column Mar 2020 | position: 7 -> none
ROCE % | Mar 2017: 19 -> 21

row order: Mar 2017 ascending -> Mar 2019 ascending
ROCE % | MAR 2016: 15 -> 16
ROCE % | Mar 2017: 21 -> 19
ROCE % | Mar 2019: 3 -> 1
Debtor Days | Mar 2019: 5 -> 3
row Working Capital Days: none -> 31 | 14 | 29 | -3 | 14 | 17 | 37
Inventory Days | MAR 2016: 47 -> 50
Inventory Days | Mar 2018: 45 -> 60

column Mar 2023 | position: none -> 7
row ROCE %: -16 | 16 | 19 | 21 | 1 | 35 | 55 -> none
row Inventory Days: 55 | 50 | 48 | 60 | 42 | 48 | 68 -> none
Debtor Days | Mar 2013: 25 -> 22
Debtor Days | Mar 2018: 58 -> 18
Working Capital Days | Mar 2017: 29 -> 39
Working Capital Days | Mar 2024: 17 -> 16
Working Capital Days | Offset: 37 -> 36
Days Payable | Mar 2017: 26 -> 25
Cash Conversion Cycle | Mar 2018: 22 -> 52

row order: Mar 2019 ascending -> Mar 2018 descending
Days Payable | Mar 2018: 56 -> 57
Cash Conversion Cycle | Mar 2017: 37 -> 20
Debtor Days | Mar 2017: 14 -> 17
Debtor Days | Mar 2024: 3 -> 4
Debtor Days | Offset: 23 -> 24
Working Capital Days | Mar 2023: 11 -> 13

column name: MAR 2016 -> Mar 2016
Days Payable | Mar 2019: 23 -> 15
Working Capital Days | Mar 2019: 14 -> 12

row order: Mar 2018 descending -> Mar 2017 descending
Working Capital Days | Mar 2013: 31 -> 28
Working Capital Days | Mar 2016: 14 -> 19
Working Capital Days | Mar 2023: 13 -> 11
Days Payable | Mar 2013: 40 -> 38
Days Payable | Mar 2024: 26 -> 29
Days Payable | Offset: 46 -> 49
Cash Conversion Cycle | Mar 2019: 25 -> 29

--*--

| WHAT YOU WILL DO |
Copy only the stretch running from the line containing "Working Capital Days | Mar 2017: 29 -> 39" to the final line of the entries, both ends included, exactly as it stands.

| OUTPUT BELOW |
Working Capital Days | Mar 2017: 29 -> 39
Working Capital Days | Mar 2024: 17 -> 16
Working Capital Days | Offset: 37 -> 36
Days Payable | Mar 2017: 26 -> 25
Cash Conversion Cycle | Mar 2018: 22 -> 52

row order: Mar 2019 ascending -> Mar 2018 descending
Days Payable | Mar 2018: 56 -> 57
Cash Conversion Cycle | Mar 2017: 37 -> 20
Debtor Days | Mar 2017: 14 -> 17
Debtor Days | Mar 2024: 3 -> 4
Debtor Days | Offset: 23 -> 24
Working Capital Days | Mar 2023: 11 -> 13

column name: MAR 2016 -> Mar 2016
Days Payable | Mar 2019: 23 -> 15
Working Capital Days | Mar 2019: 14 -> 12

row order: Mar 2018 descending -> Mar 2017 descending
Working Capital Days | Mar 2013: 31 -> 28
Working Capital Days | Mar 2016: 14 -> 19
Working Capital Days | Mar 2023: 13 -> 11
Days Payable | Mar 2013: 40 -> 38
Days Payable | Mar 2024: 26 -> 29
Days Payable | Offset: 46 -> 49
Cash Conversion Cycle | Mar 2019: 25 -> 29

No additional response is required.